En Chine, la nouvelle guerre des déchets

Le moratoire décrété par la Chine en 2018 sur les importations de déchets en plastique a semé le trouble dans cette industrie. La Malaisie, la Thaïlande et le Vietnam sont désormais noyés sous une montagne de détritus

La ville de Xingtan, dans la province du Guangdong, est devenue une cité fantôme. Autrefois spécialisée dans le retraitement des déchets en plastique importés depuis l’étranger, elle n’héberge plus que des ateliers de recyclage aux devantures barricadées et des panneaux «à louer». Début 2018, Pékin a en effet décrété un moratoire sur les importations de 24 sortes de détritus en plastique. Fin juin, il sera assorti de quotas sur plusieurs types de ferraille.

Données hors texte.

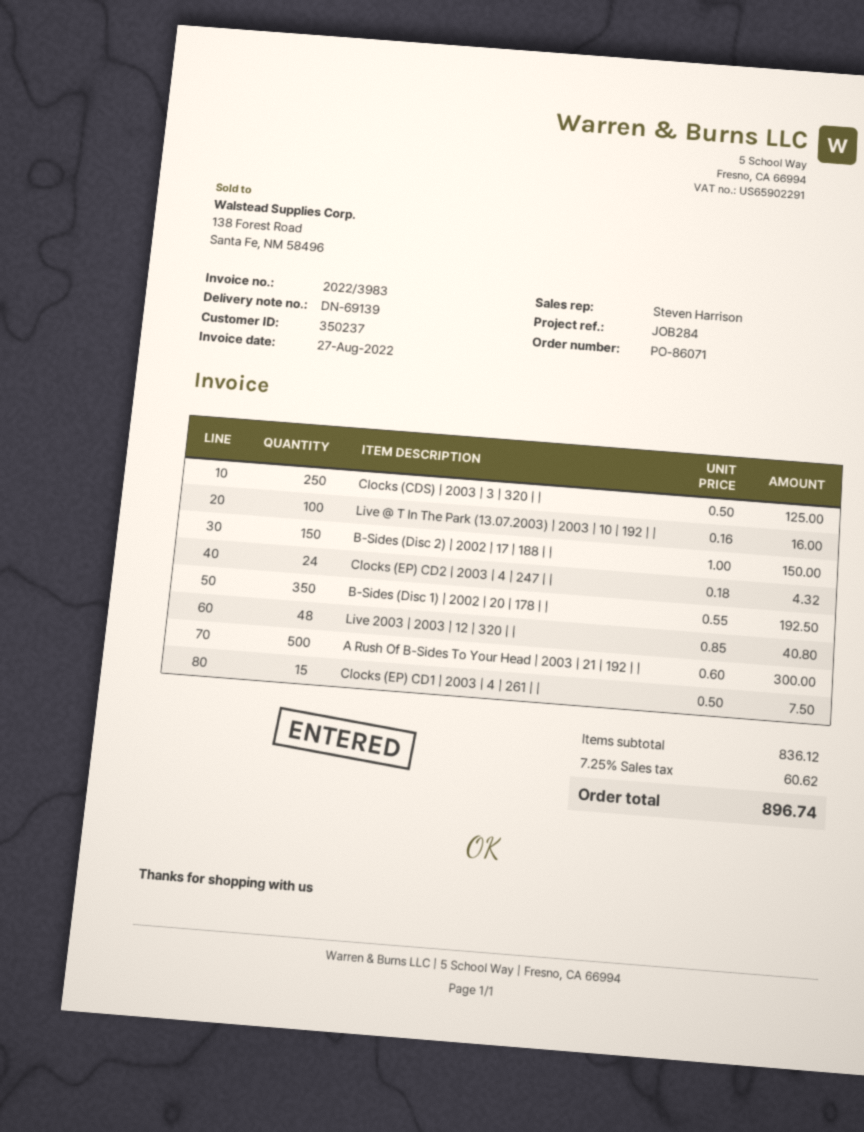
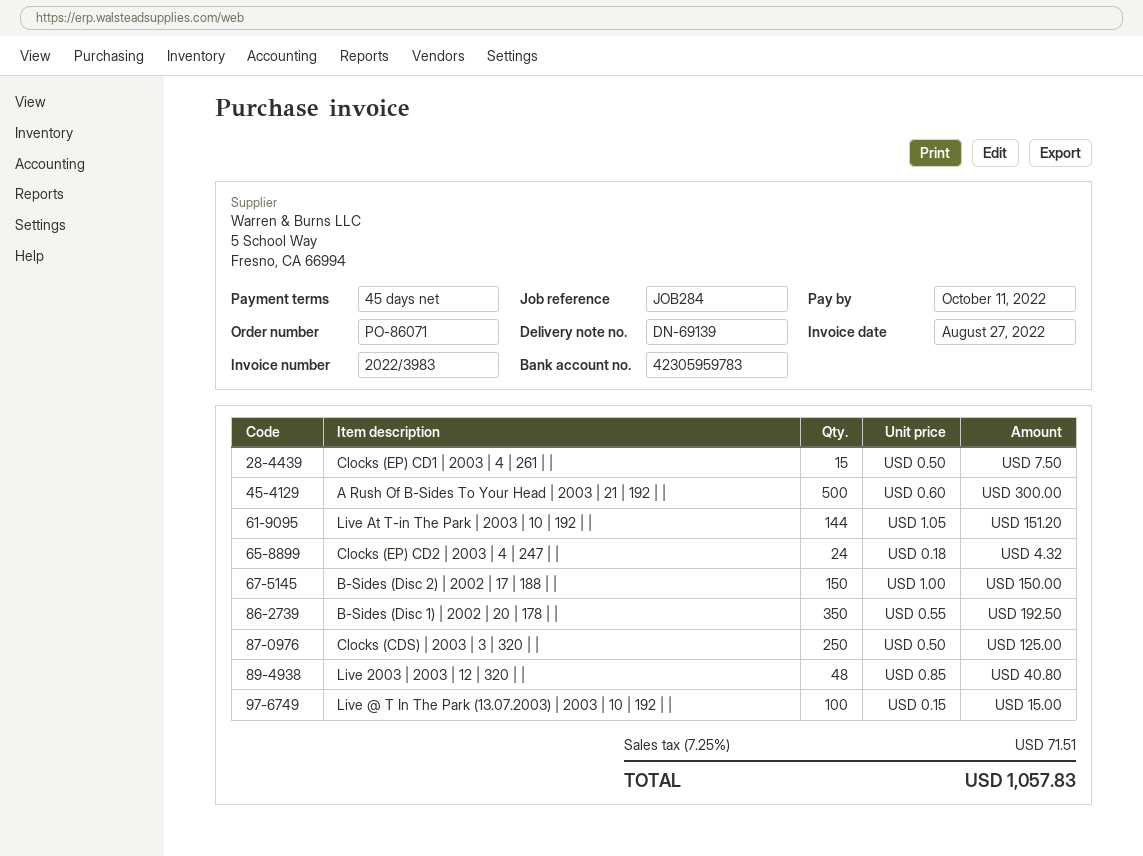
Live @ T In The Park (13.07.2003) | 2003 | 10 | 192 | |: 100 x 0.16 = 16.00 -> 100 x 0.15 = 15.00
Live At T-in The Park | 2003 | 10 | 192 | |: none -> 144 x 1.05 = 151.20
tax: 7.25% = 60.62 -> 7.25% = 71.51
total: 896.74 -> 1057.83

La Chine, importatrice des déchets du monde

Ces vingt-cinq dernières années, l’Empire du Milieu est en effet devenu la décharge du monde. «Dans les années 1980 et 1990, lorsque son économie a décollé, la Chine avait soif de matières premières pour alimenter ses usines et s’est donc mise à importer des déchets recyclables qui pouvaient être convertis en pellets de plastique, en barres de métal ou en pulpe de papier», raconte Kate Lin, de Greenpeace Asie. Les pays occidentaux y ont de leur côté vu une solution pour se défaire de leurs ordures à bon compte.